_ENTRIES SHOWN_
Start of Block
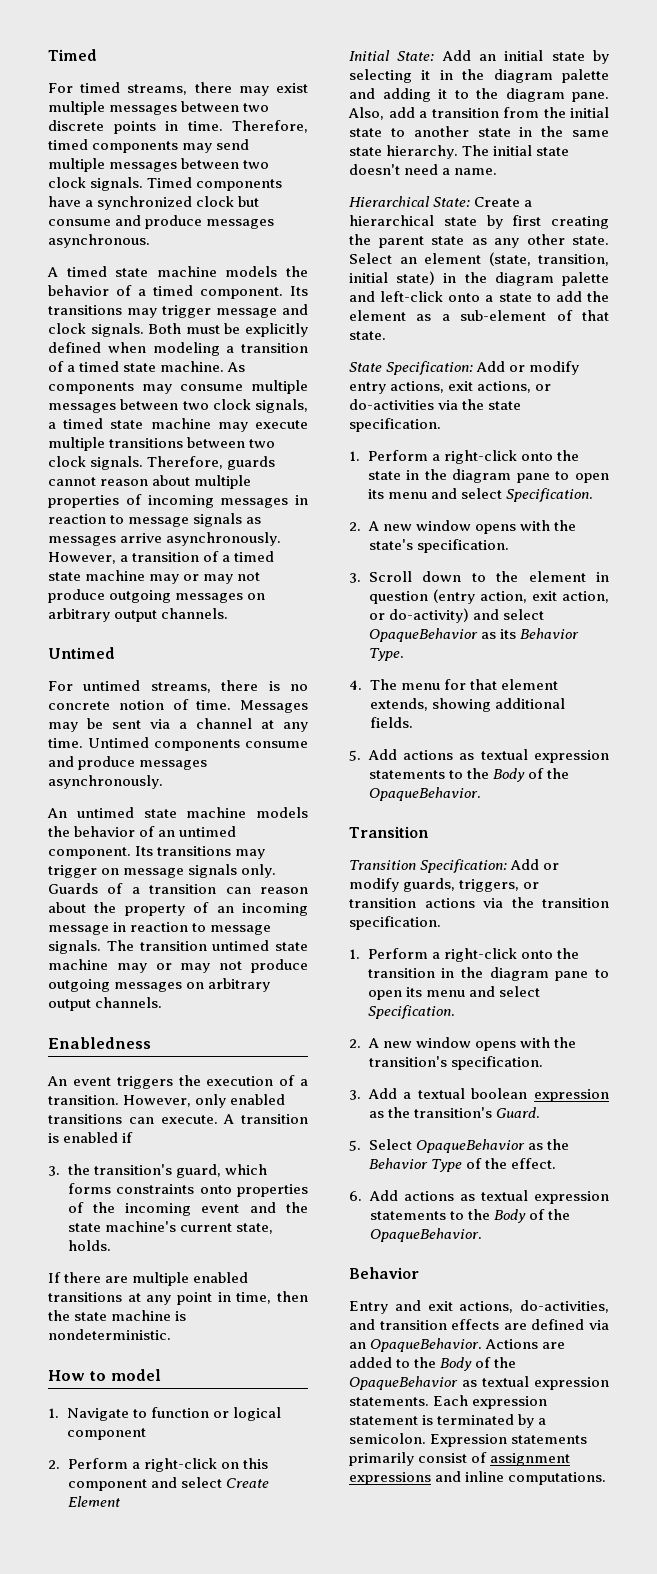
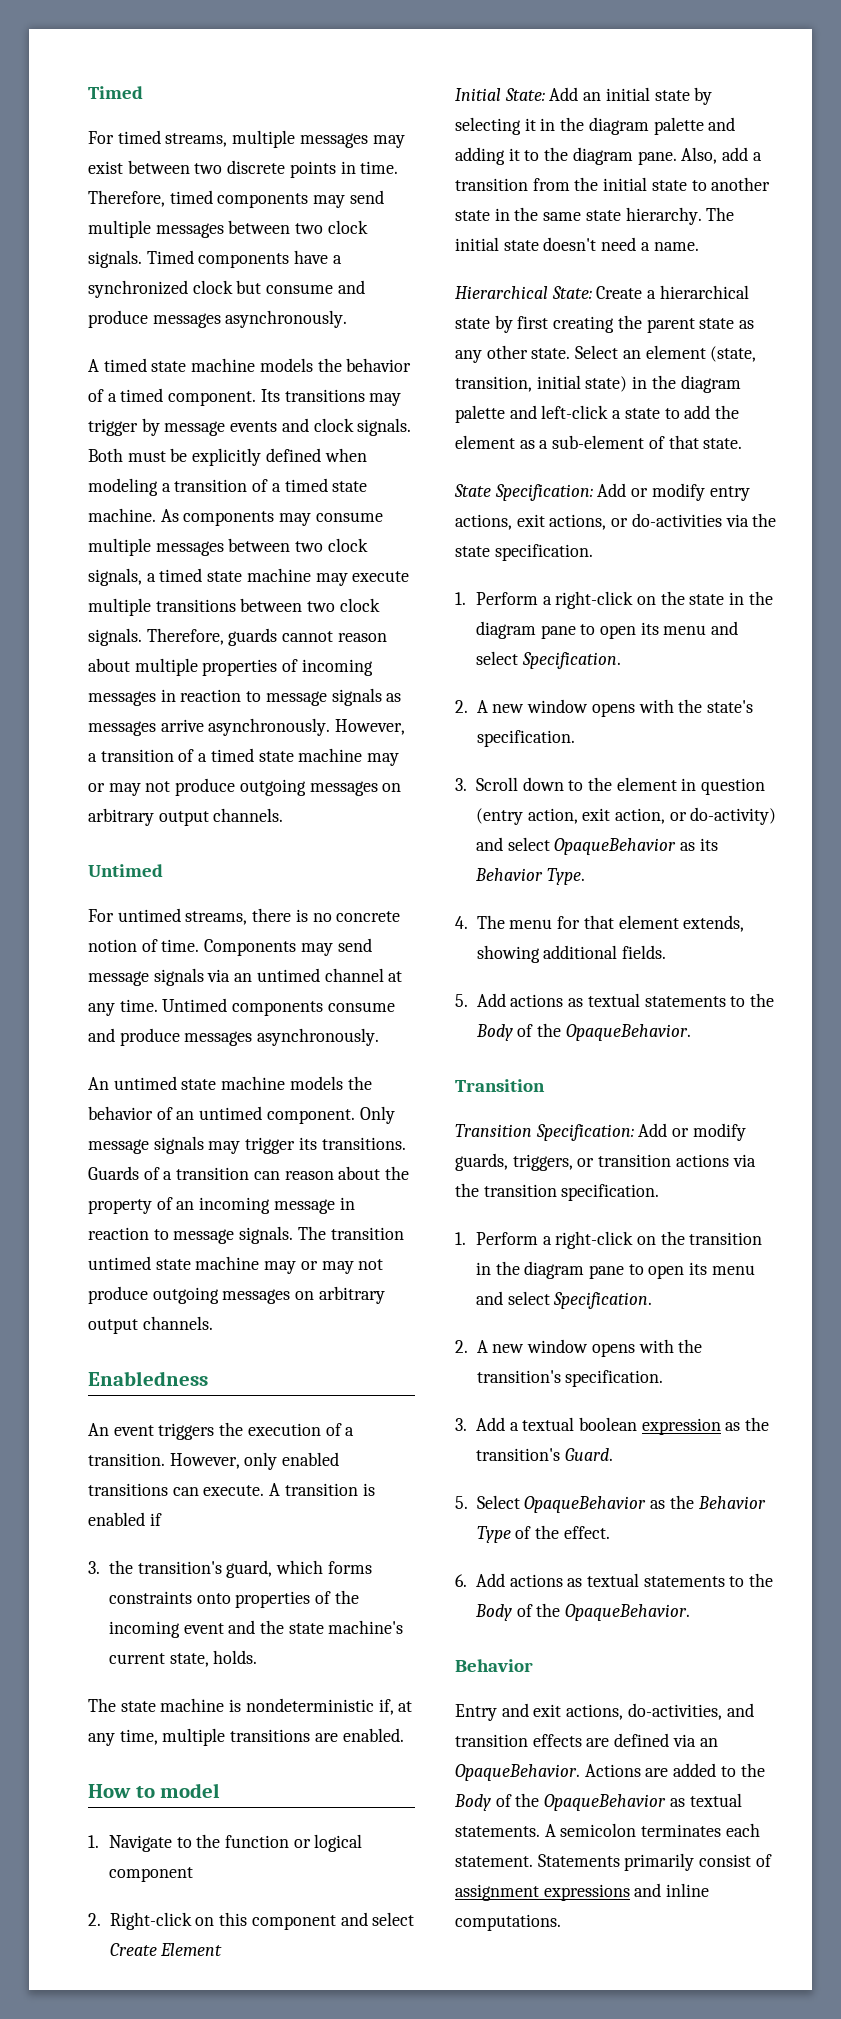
[194,82,308,96] [48,101,178,115] there may exist multiple messages -> [232,130,405,148] [88,161,123,174] multiple messages may exist
[48,234,150,248] asynchronous. -> [225,310,348,328] asynchronously.
[216,308,277,318] message -> [141,418,278,436] by message events
[240,700,308,713] [48,718,187,732] Messages may be sent via a -> [204,938,372,956] [88,968,320,986] Components may send message signals via an untimed
[135,846,266,859] [48,864,277,878] Its transitions may trigger on message signals only. -> [359,1106,395,1124] [88,1136,406,1154] Only message signals may trigger its transitions.
[48,1272,249,1286] [48,1291,308,1305] [48,1310,187,1321] [48,1329,171,1340] If there are multiple enabled transitions at any point in time, then the state machine is nondeterministic. -> [88,1698,413,1715] [88,1728,404,1746] The state machine is nondeterministic if, at any time, multiple transitions are enabled.
(147, 1413) none -> [196,1834,221,1848] the
[67,1458,217,1472] Perform a right-click -> [109,1912,192,1930] Right-click
[448,293,481,302] onto -> (609, 412) none
[520,452,553,461] onto -> [637,596,657,605] on
[534,750,609,763] expression -> (640, 1000) none
[520,950,553,959] onto -> [637,1236,657,1245] on
[534,1191,609,1204] expression -> (640, 1580) none
[534,1377,609,1390] [349,1395,548,1409] [349,1414,547,1428] [349,1433,588,1447] expression statements. Each expression statement is terminated by a semicolon. Expression statements -> [455,1823,760,1837] [455,1854,620,1867] statements. A semicolon terminates each statement. Statements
End of Block
_ASSIGNMENT_
Quote exactly what appears from the line containing "[48,1272,249,1286] [48,1291,308,1305] [48,1310,187,1321]" through the final line of the listing above, including both of those lines.

_THE ANSWER_
[48,1272,249,1286] [48,1291,308,1305] [48,1310,187,1321] [48,1329,171,1340] If there are multiple enabled transitions at any point in time, then the state machine is nondeterministic. -> [88,1698,413,1715] [88,1728,404,1746] The state machine is nondeterministic if, at any time, multiple transitions are enabled.
(147, 1413) none -> [196,1834,221,1848] the
[67,1458,217,1472] Perform a right-click -> [109,1912,192,1930] Right-click
[448,293,481,302] onto -> (609, 412) none
[520,452,553,461] onto -> [637,596,657,605] on
[534,750,609,763] expression -> (640, 1000) none
[520,950,553,959] onto -> [637,1236,657,1245] on
[534,1191,609,1204] expression -> (640, 1580) none
[534,1377,609,1390] [349,1395,548,1409] [349,1414,547,1428] [349,1433,588,1447] expression statements. Each expression statement is terminated by a semicolon. Expression statements -> [455,1823,760,1837] [455,1854,620,1867] statements. A semicolon terminates each statement. Statements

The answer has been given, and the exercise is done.